The Transcript - Moving Your Career Forward Through Face to Face Conversations

AMANDA HAMMETT:Hey, this is Amanda Hammett, and this is the Millennial Rockstar Podcast. Hey, welcome to this episode of the Millennial Rockstar podcast. Today we have Rachel Gerrald who is an internal auditor at Valvoline, and although she's only three years into her career, she actually walks us through the importance of face-to-face conversations and how that can really move your career forward. So watch up and see what she has to say.
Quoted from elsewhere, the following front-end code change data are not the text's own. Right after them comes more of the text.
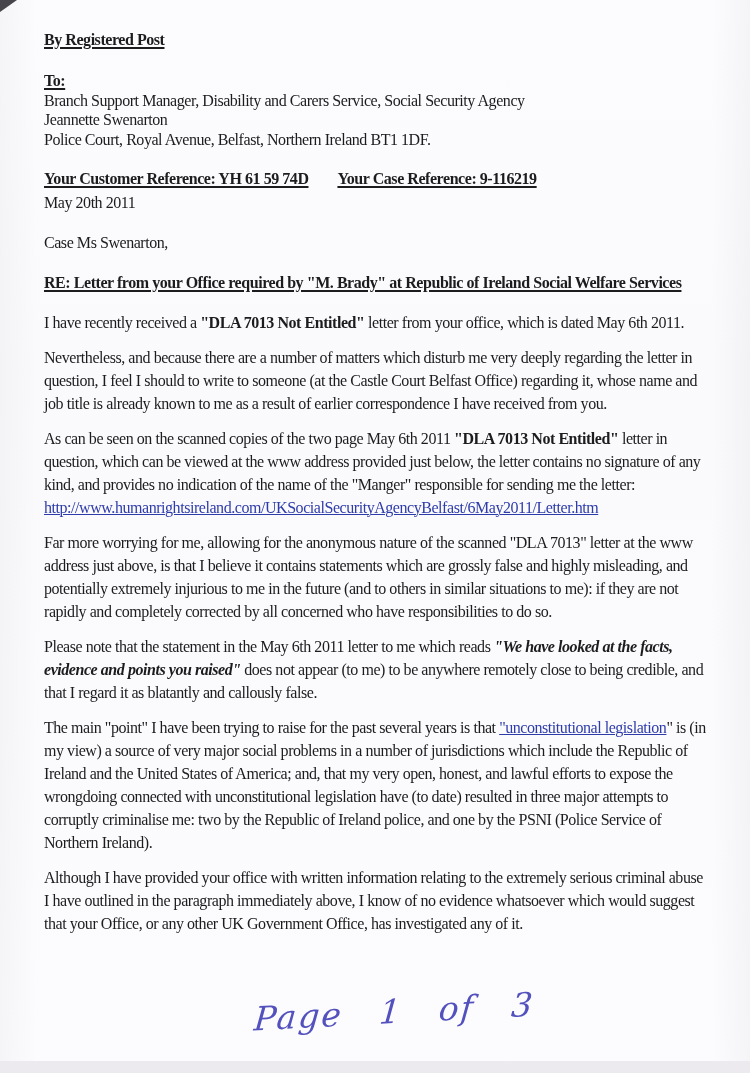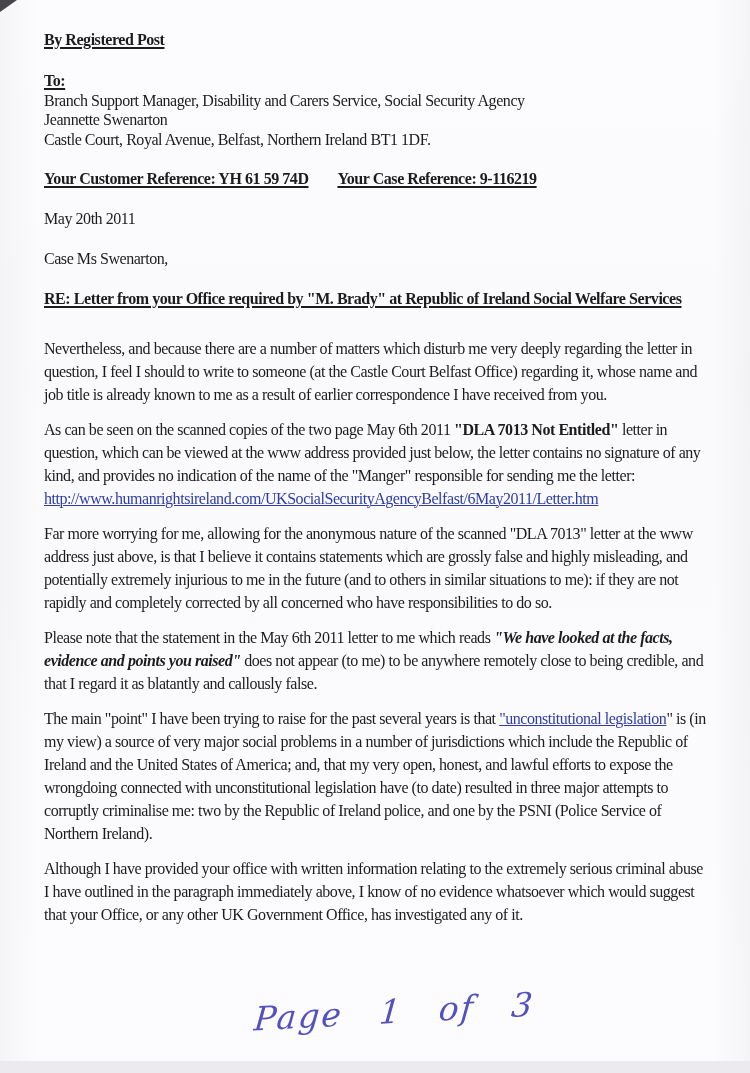"Castle Court, Royal Avenue, Belfast," p { text: Castle -> Police }
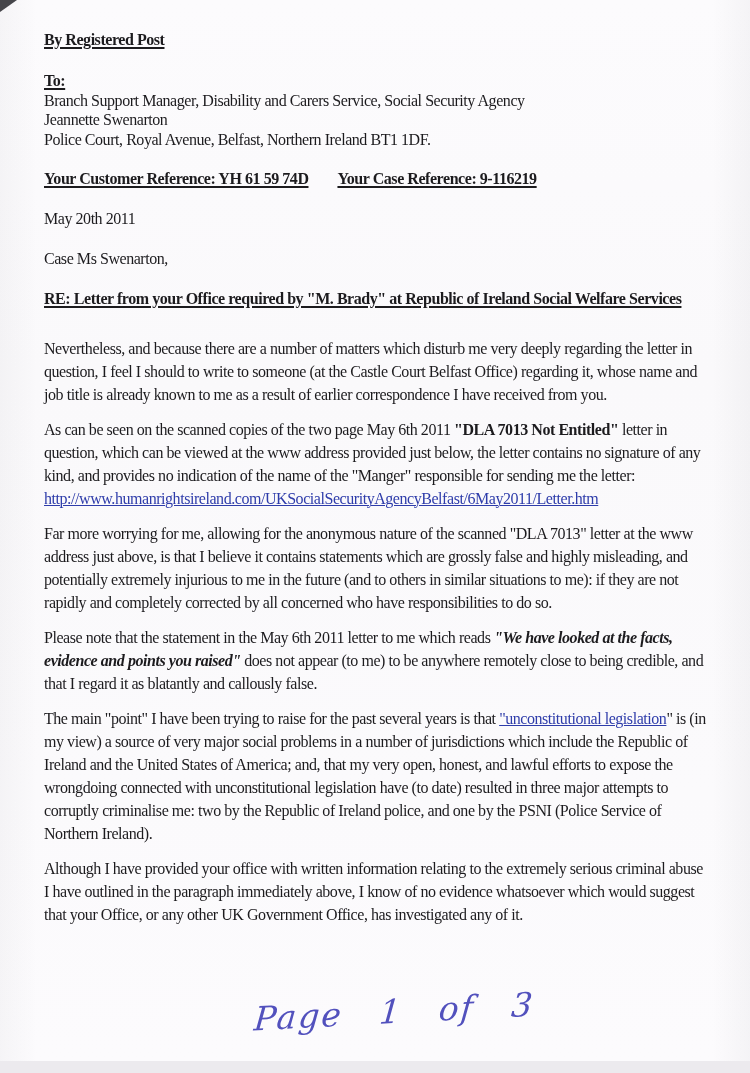"Your Customer Reference: YH 61" .refs { margin-bottom: 17px -> 1px }
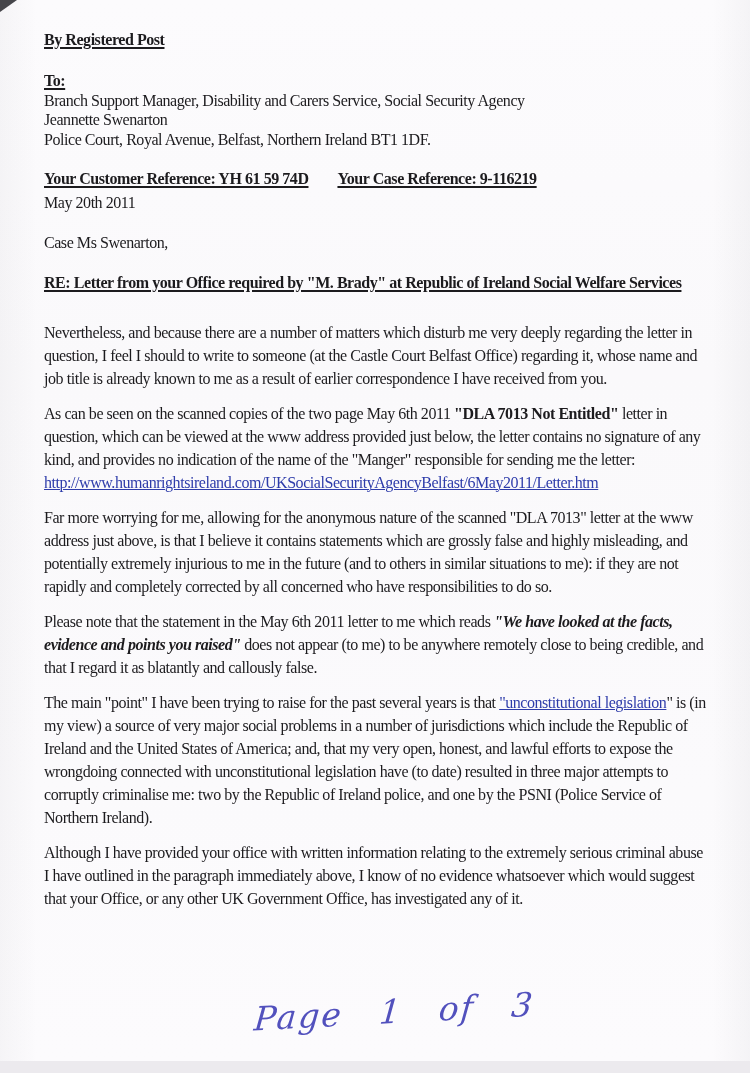"RE: Letter from your Office" .subject { margin-bottom: 27px -> 17px }
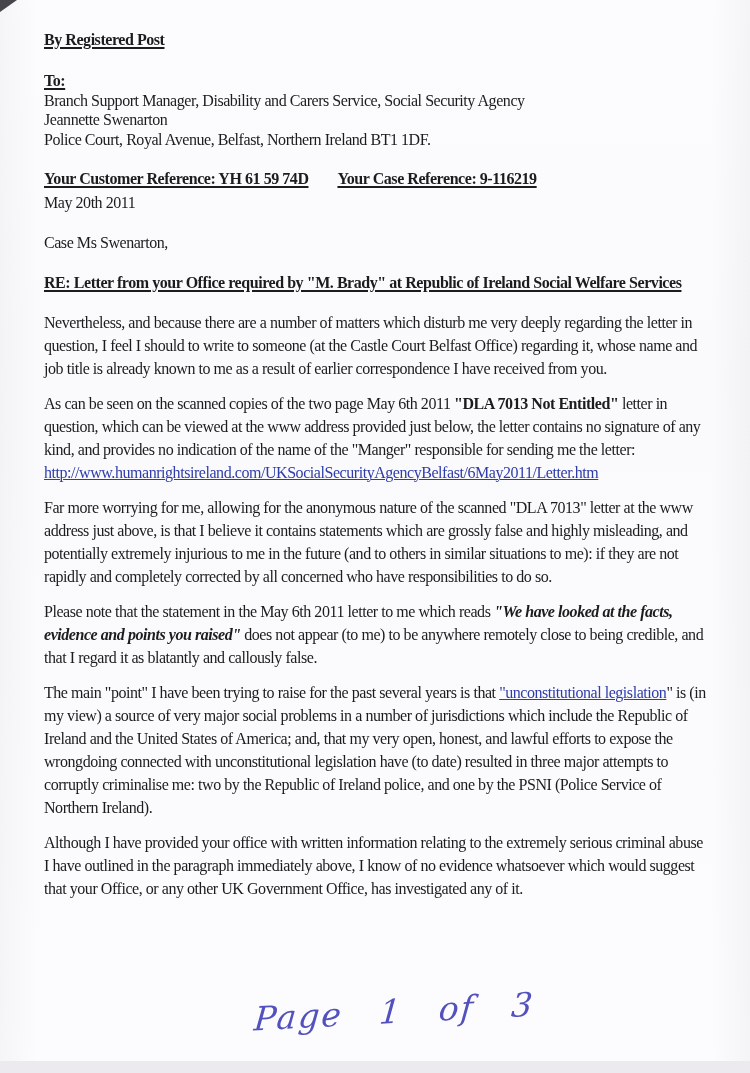"I have recently received a" p.para { html: none -> <p><span>I have recently received a </span><span>"DLA 7013 Not Entitled"</span><span> letter from your office, which is dated May 6th 2011.</span></p> }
Hey there, my name is Amanda Hammett, I am known as the Millennial Translator, because I help companies attract, retain, and engage top Millennial talent and speaking of top Millennial talent, today I am talking to Rachel, who is coming to us from Valvoline headquarters. Hey Rachel, thanks for coming on Millennial Rockstars.

RACHEL GERRALD:Thank you for having me.

AMANDA HAMMETT:Awesome, awesome. So Rachel, tell me a little bit about you and your career.

RACHEL GERRALD:So I'm a Buckeye, graduated from Ohio State, and started here in April 2015, so I've been in audit now for going on three years. Got a finance degree. Yeah, that about sums me up as far as my background

AMANDA HAMMETT:Awesome, awesome. Now Rachel, did you always know you wanted to go into finance, was that always the plan?

RACHEL GERRALD:I knew that I wanted to go into business just because I've always liked math and been good at that. I watched my dad go through business and he's been successful and kind of see that lifestyle so I knew it was either accounting or finance and when I got into the classes, I thought, finance is a lot more fun because you can put a lot more creativity and assumptions around that and it's about the future, not the past, right. So I really enjoyed that aspect of it.

AMANDA HAMMETT:That's awesome, I love it. I love that. So you know, I know that you are fairly new to the working world, I mean what, three years?


AMANDA HAMMETT: So is there, have there been any moments thus far or let's start with this…

What has been the biggest difference between what you thought about the workforce versus the reality that you have found now that you're in the workforce?

RACHEL GERRALD:I don't know that I had any preconceived notions as far as what it would be like. I would say for me in college I was a very serious student and I basically treated it like a nine to five job and told myself I'm going to be in the library studying if I'm not in class


RACHEL GERRALD:So I kind of transitioned very well through that. Yeah, I studied a lot, I graduated top five of my class.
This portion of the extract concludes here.